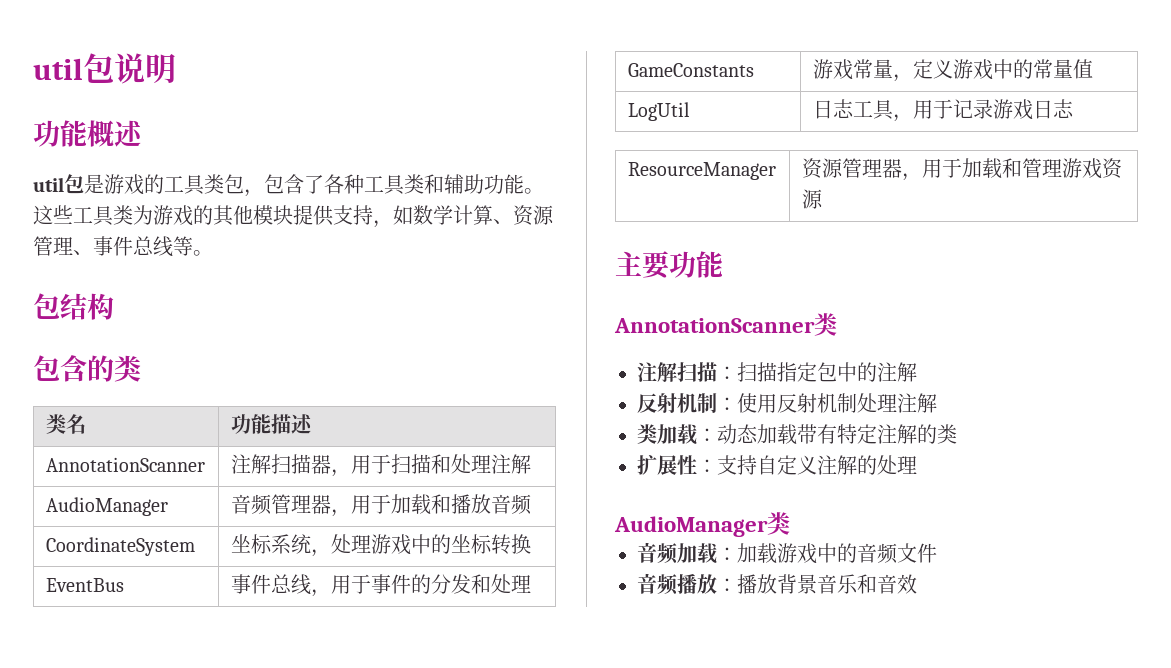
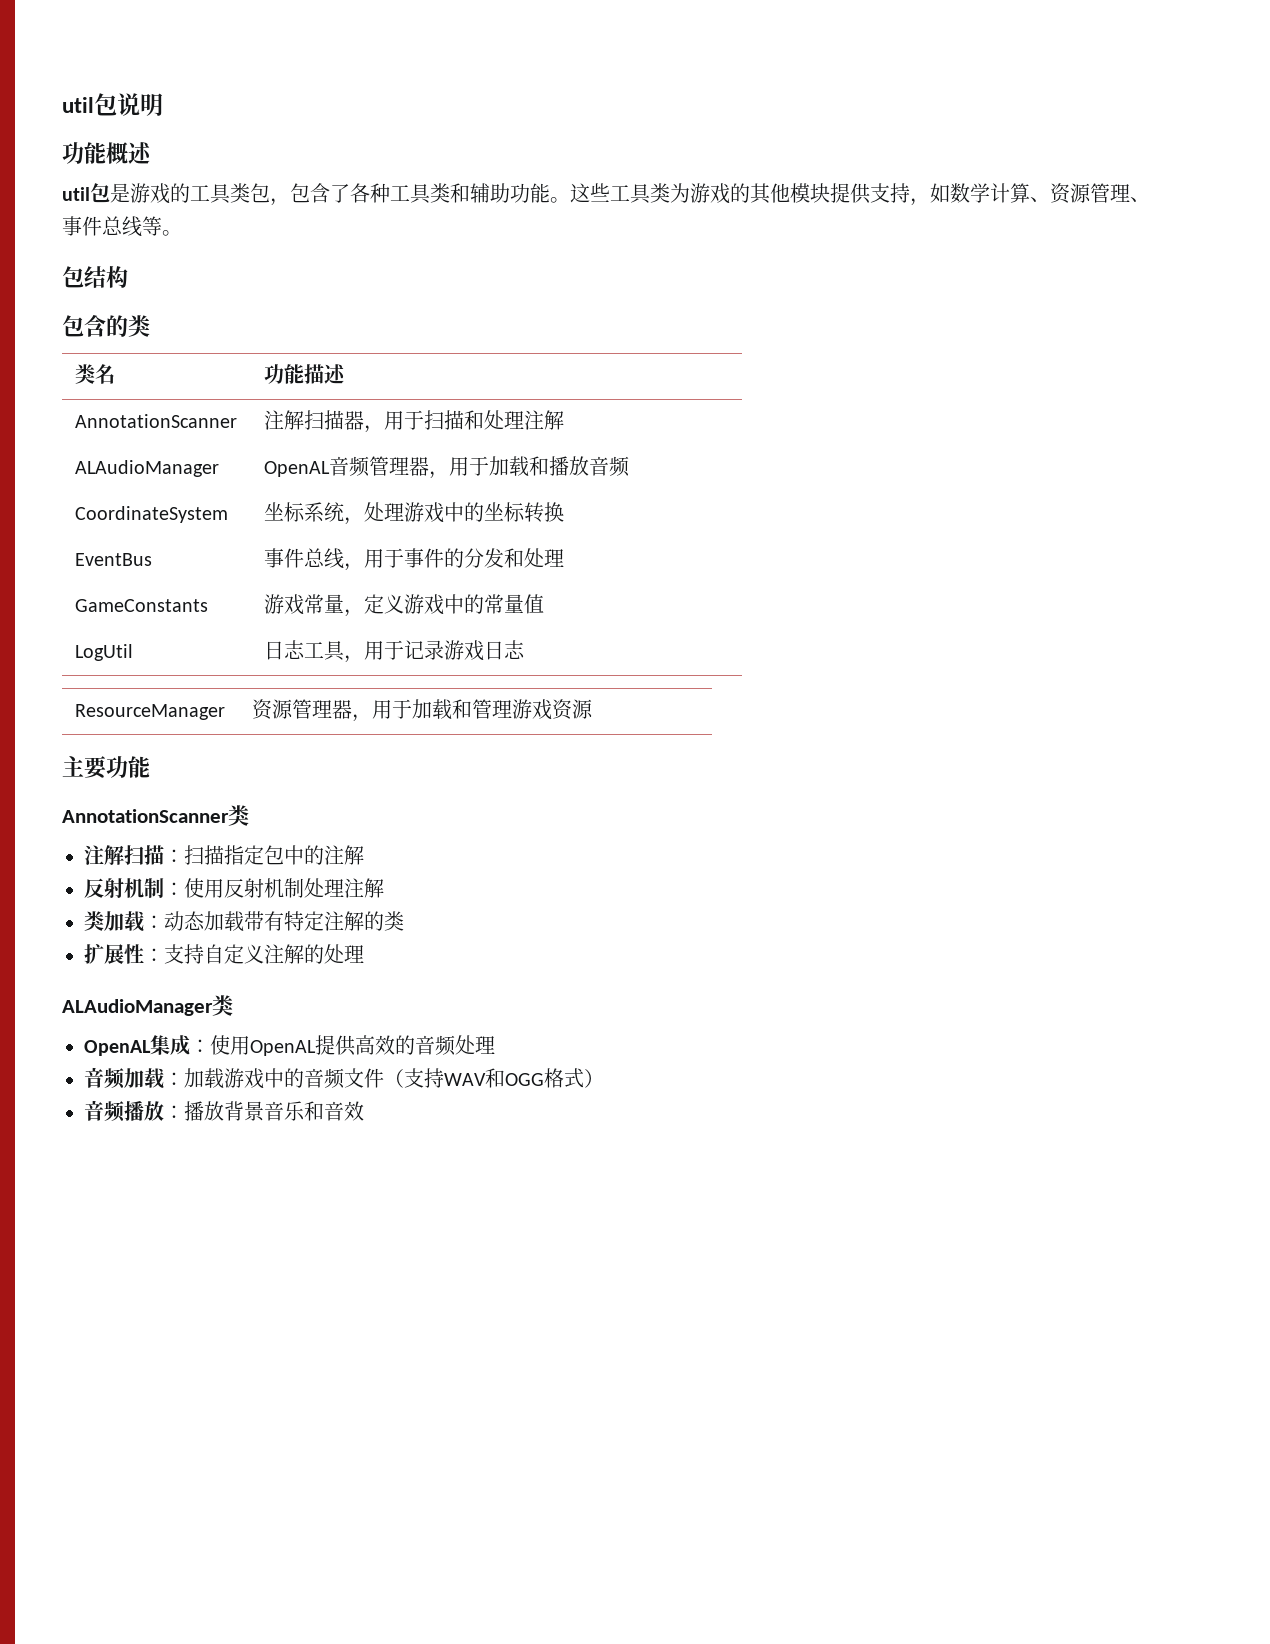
- AudioManager | 音频管理器，用于加载和播放音频
+ ALAudioManager | OpenAL音频管理器，用于加载和播放音频
- AudioManager类
+ ALAudioManager类
+ OpenAL集成：使用OpenAL提供高效的音频处理
- 音频加载：加载游戏中的音频文件
+ 音频加载：加载游戏中的音频文件（支持WAV和OGG格式）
........
#### [Task statement]
Set down every entry above verbatim, without pictures.

#### [Answer section]
- AudioManager | 音频管理器，用于加载和播放音频
+ ALAudioManager | OpenAL音频管理器，用于加载和播放音频
- AudioManager类
+ ALAudioManager类
+ OpenAL集成：使用OpenAL提供高效的音频处理
- 音频加载：加载游戏中的音频文件
+ 音频加载：加载游戏中的音频文件（支持WAV和OGG格式）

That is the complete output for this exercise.